Giò Barbieri lives and works in Modena. After graduating from the Accademia d’Arte in Florence, in the ‘70s he worked with Bonvi (Franco Bonvicini, creator of the comic strip Sturmtruppen) and Silver (Guido Silvestri, creator of Lupo Alberto) at the publisher Plycomics, piloted tourist aircraft, sailed extensively, and was a war photographer for the weekly L’Europeo. A tireless traveller and passionate ethnologist, in 1982 he figured in the Guinness Book of Records as the individual to have visited the greatest number of countries, and in 2004 his son of just 20 months was listed in this same book as “the youngest traveller to have visited all seven continents”. Since 1994 he has authored tourist guides for Fuori Thema-Rough Giude, Vallardi and Polaris, travel stories and books, directed the travel section of the illustrated periodical Terra e Identità, written a personal column for the Wall Street International Magazine and been a long-established contributor to the travel magazine Caravan & Camper, for which he writes articles and news reports.
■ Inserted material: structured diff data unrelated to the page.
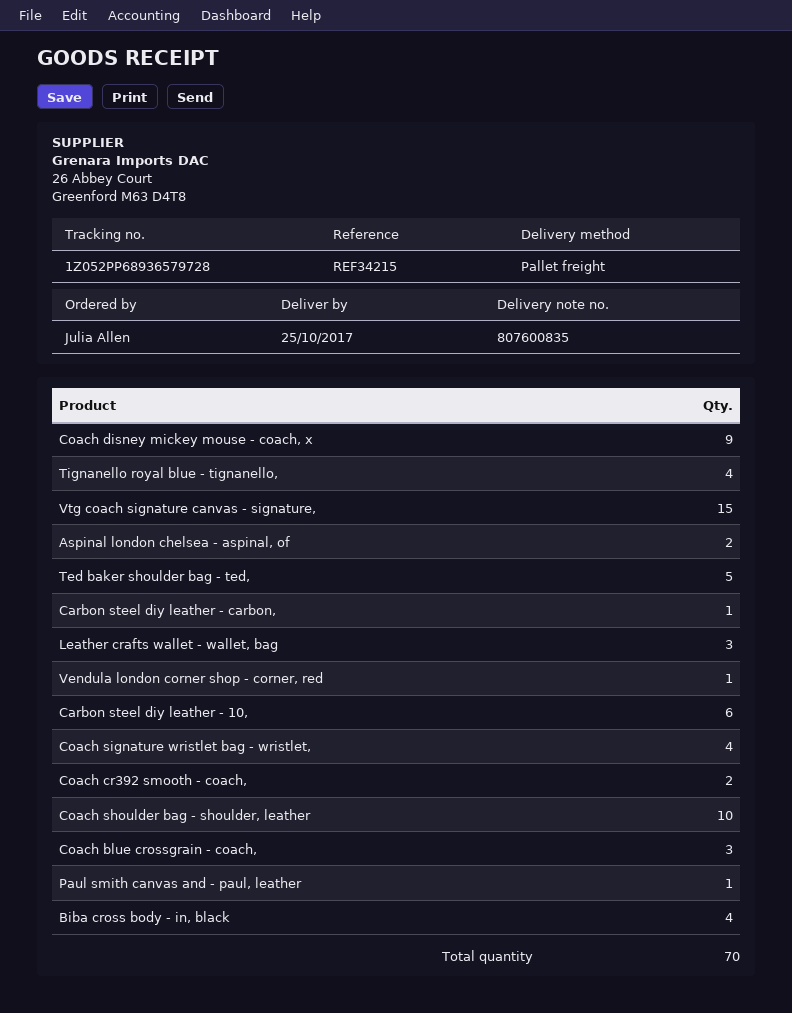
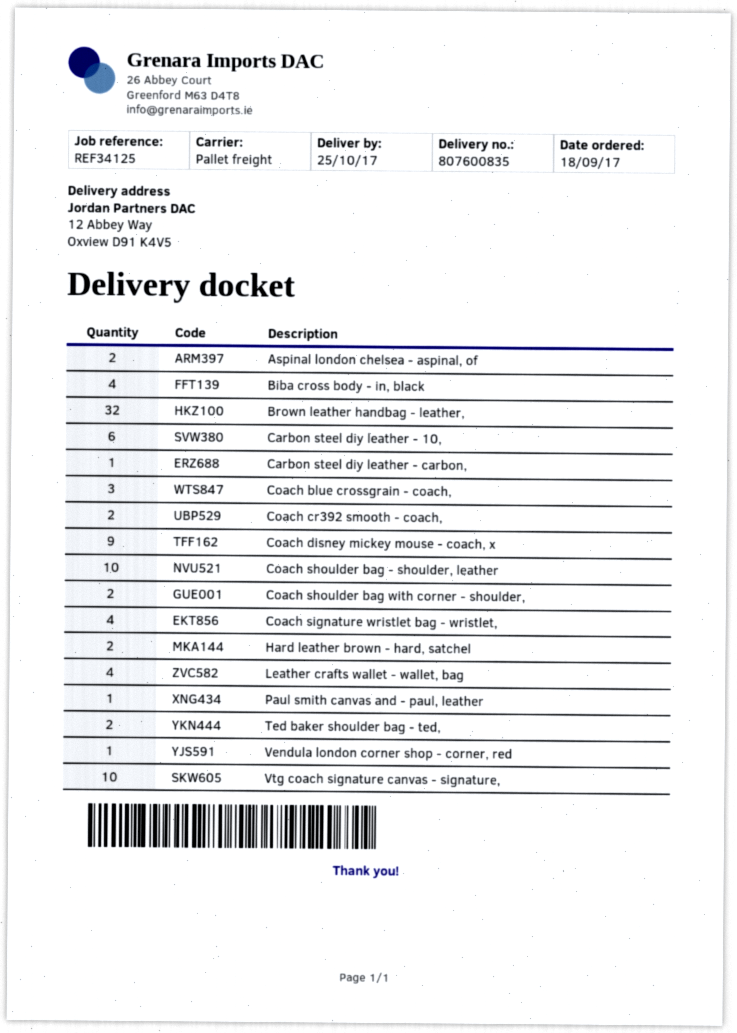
reference: REF34215 -> REF34125
Tignanello royal blue - tignanello,: 4 -> none
Vtg coach signature canvas - signature,: 15 -> 10
Ted baker shoulder bag - ted,: 5 -> 2
Leather crafts wallet - wallet, bag: 3 -> 4
Brown leather handbag - leather,: none -> 32
Coach shoulder bag with corner - shoulder,: none -> 2
Hard leather brown - hard, satchel: none -> 2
Books published by FuoriThema/Rough Guide: Borneo (2001); Sarawak, Sabah and Brunei; Kalimantan Indonesia; Kalimantan Timur (2002); Malaysia Orientale; Dayakland (2003), A complete guidebooks on the island of Borneo, with an in-depth description of the populations and ethnicities, history, multi-ethnic cuisine, religions, arts, languages, maps, and cultures of the third largest island in the world. Created for independent travel, complete with itineraries, trekking, river transport, guide recruitment, cultural contexts, cities, villages, accommodation, parks, shopping, day and night markets and much more.
Other books published: In 2010 he published the complete reproduction of the diaries of the trip to Bali in the volume Modena-Bali-Modena (Colombini) which was followed in 2014 by the story of that mythical experience, relived and narrated forty years later in the volume Modena-Bali-Modena 2 (Colombini). In 2012 the book guide of West Malaysia and Singapore was released (Polaris). In 2013, 2015 and 2019 he published Modenessere (1, 2 and 3), Portrait of the Modena universe (Colombini). In 2015 he edited the volume Adriano Malavasi, poesia è quel che rimane (Colombini). The book Modena-CapeTown-Modena, a tour of Africa with makeshift vehicles, 10 months of the unexpected experienced in 1979 and told today day by day, is nearing completion.